In 2010, Google contracted to purchase the entire building from Taconic, in a deal reported to be worth around $1.8 billion, the biggest purchase of a U.S. office building of the year. The deal was credited with helping revive the New York City commercial real estate market, which had slumped in the aftermath of the 2007 financial crisis. After the purchase, Google was the largest tenant, with  of the building. Taconic continued to manage the building under contract from Google. Since its acquisition, the building has become popularly known as the "Google Building", and it is regarded as the company's East Coast headquarters.

111 Eighth Avenue is adjacent to trunk fiber optic lines stretching from Hudson Street and continuing up Ninth Avenue. That line at the time was owned by Lexent Metro Connect. There was speculation at the time of the acquisition that Google would use its strategic location to launch a Google Fiber operation in New York City. The Google Fiber plan never came to pass, and Google has denied it has any plans to bring it to New York City anytime in the near future, although in 2013 it did begin offering free Wi-Fi to its Chelsea neighbors.  The Lexent dark fiber line has been acquired by Lightower Fiber Networks. The building's meet-me room in its carrier hotel was one of the main network interconnections in the city as of 2006.

In 2013 the first class of the newly created Cornell NYC Tech school began classes in the building, in space donated by Google.
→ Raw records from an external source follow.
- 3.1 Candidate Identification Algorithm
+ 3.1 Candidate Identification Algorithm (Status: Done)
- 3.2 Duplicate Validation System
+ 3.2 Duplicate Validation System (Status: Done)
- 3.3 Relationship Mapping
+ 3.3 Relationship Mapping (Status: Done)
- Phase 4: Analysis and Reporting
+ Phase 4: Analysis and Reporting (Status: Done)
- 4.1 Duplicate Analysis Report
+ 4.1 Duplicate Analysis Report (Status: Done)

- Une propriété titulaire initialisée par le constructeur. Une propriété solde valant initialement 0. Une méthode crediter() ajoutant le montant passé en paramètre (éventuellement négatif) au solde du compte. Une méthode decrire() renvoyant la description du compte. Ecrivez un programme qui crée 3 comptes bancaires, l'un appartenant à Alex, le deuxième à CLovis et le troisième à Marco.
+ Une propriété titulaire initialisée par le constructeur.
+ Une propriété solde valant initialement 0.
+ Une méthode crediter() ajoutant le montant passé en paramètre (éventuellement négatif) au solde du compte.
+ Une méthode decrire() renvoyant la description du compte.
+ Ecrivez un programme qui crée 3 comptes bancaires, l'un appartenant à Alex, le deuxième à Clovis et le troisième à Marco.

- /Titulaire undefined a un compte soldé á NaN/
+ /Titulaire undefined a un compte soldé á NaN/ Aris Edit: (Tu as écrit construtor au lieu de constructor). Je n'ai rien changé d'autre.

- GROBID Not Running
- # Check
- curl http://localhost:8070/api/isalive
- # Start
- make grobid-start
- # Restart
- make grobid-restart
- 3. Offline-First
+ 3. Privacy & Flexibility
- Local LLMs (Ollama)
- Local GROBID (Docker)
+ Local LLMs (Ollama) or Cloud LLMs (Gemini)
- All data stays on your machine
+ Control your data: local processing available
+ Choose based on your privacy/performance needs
Classes continued in the building until the school moved to its new location on Roosevelt Island in 2017. Despite the massive size of the acquisition, Google has still found itself having to rent space elsewhere because it has been unable to break the leases with some of its tenants, including Nike, Deutsch Inc., and Bank of New York. After years of renting additional space across the street in the Chelsea Market, Google purchased that building in 2018.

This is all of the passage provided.